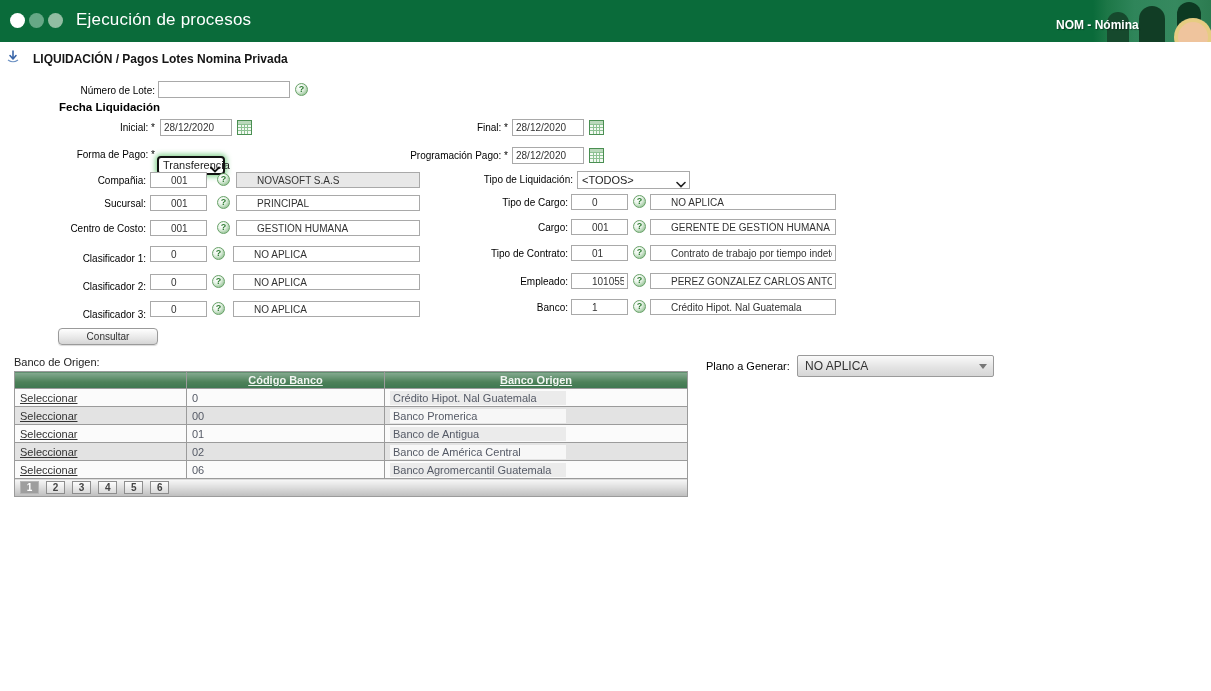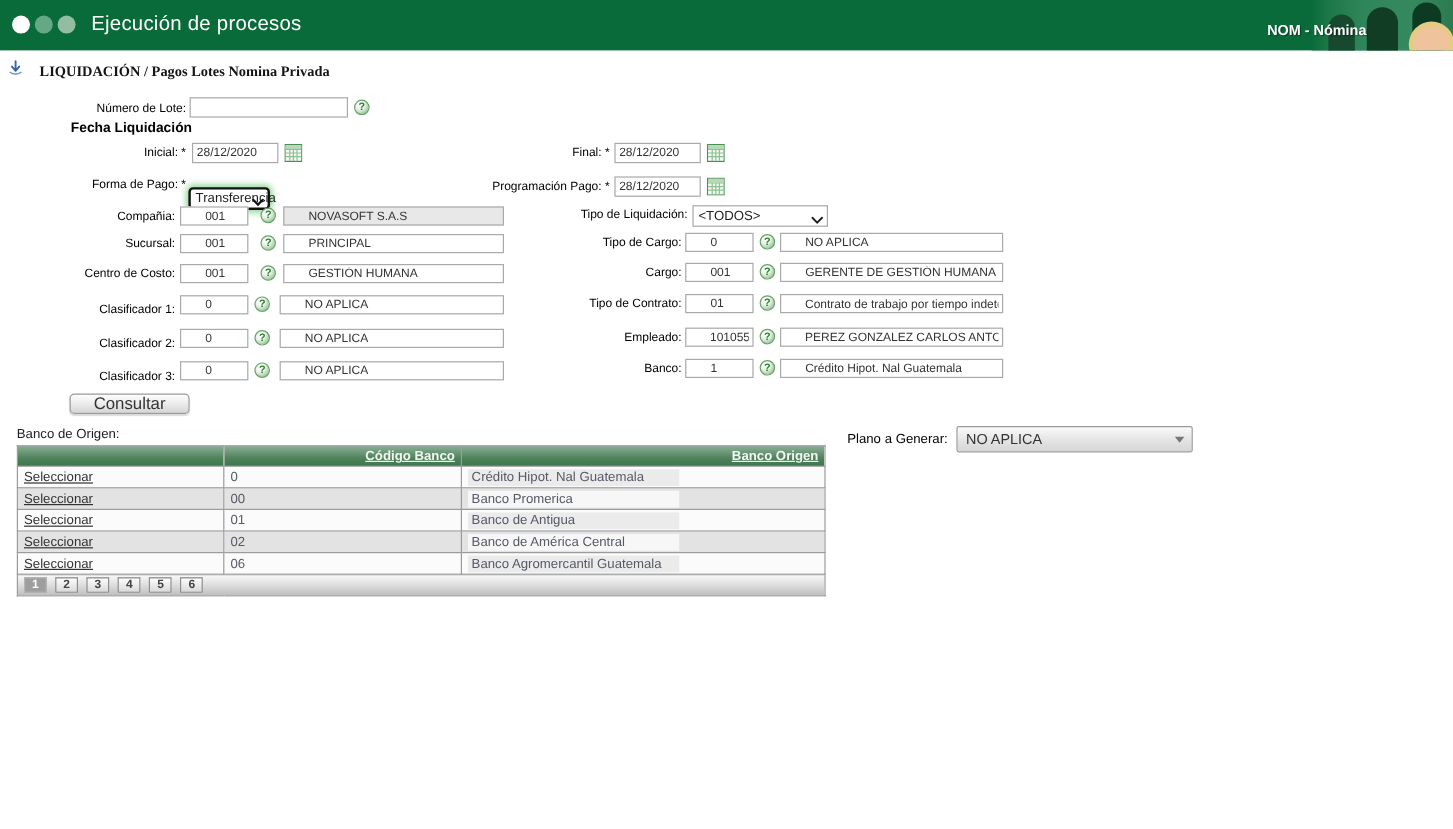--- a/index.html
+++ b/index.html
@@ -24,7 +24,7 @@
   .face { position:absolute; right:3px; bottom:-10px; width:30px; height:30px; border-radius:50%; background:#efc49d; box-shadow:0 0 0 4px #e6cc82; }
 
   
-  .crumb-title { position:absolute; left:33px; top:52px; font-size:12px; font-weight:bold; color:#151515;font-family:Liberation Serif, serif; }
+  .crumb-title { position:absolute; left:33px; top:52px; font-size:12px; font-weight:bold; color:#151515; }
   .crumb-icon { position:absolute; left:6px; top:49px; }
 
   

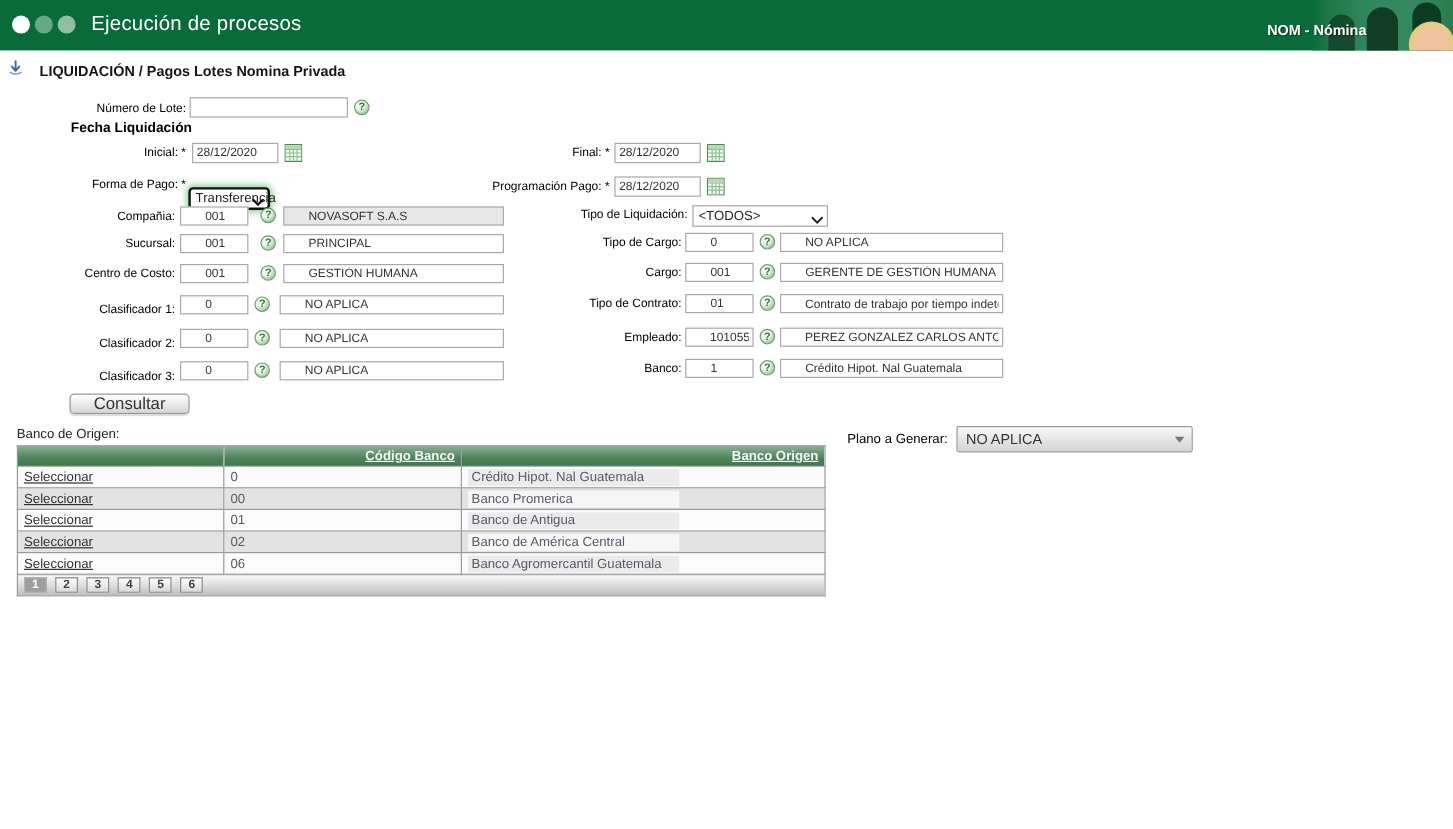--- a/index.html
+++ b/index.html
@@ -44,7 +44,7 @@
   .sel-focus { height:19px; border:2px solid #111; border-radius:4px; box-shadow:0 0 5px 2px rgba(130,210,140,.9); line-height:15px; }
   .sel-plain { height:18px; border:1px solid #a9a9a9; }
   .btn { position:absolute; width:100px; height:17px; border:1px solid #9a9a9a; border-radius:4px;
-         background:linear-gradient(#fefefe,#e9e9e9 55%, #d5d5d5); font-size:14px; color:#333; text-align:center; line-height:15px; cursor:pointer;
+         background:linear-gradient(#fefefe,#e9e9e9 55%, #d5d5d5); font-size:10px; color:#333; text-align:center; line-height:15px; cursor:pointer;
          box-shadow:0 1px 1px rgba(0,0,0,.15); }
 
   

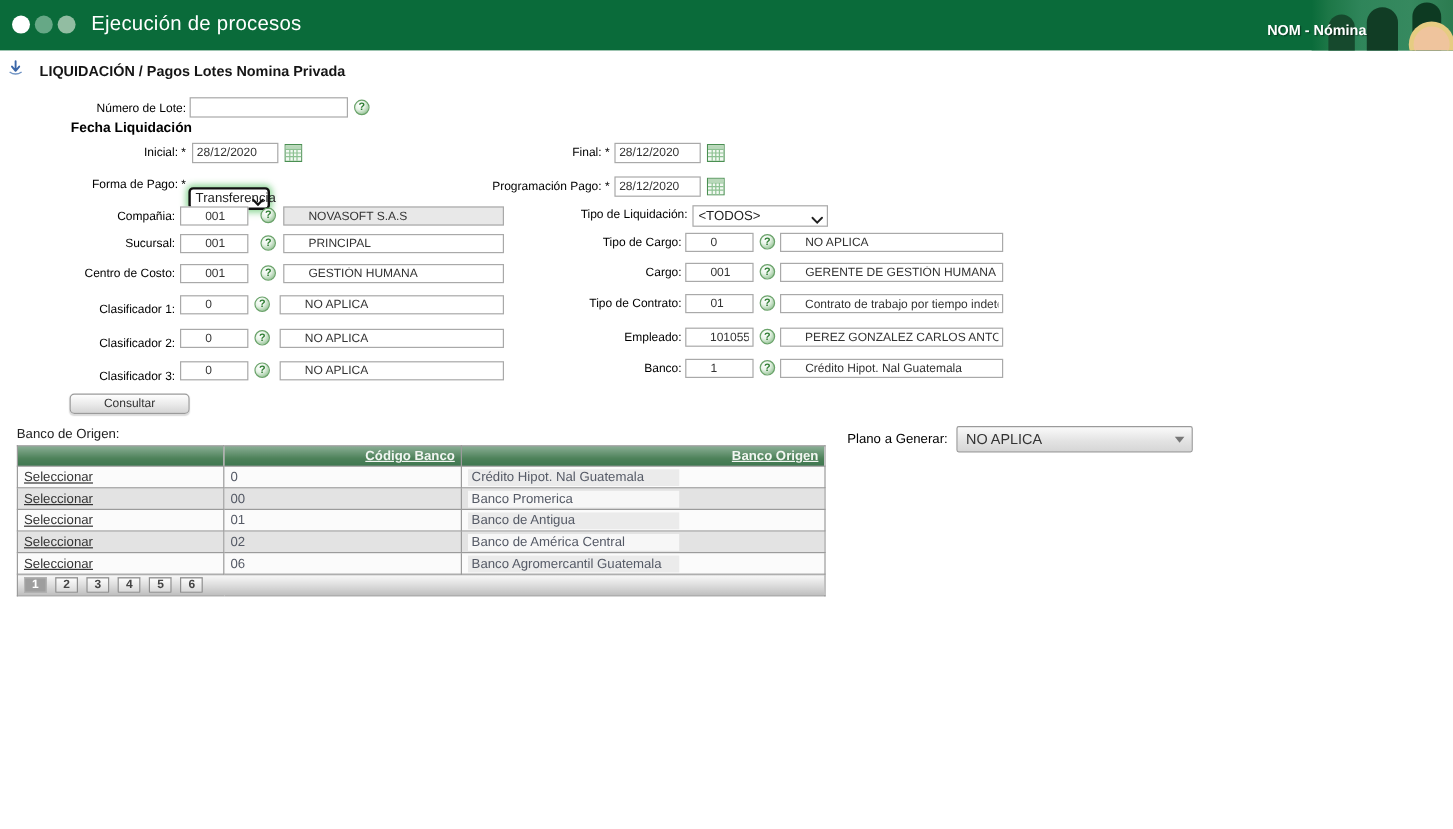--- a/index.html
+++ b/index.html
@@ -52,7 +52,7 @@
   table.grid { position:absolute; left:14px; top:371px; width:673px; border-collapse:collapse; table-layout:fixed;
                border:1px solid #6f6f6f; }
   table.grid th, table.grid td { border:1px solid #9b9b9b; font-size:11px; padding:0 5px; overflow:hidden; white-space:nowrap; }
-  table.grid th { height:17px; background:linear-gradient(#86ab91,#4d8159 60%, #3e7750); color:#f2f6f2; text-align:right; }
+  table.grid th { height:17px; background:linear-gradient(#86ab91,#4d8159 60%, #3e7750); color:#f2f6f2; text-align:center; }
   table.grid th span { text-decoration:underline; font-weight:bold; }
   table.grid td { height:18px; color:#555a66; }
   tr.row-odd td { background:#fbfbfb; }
========================
TASK STATEMENT ::
How many of the lines above contain the string "shadow"? Give the number only.

RESPONSE FOR THIS EXERCISE ::
3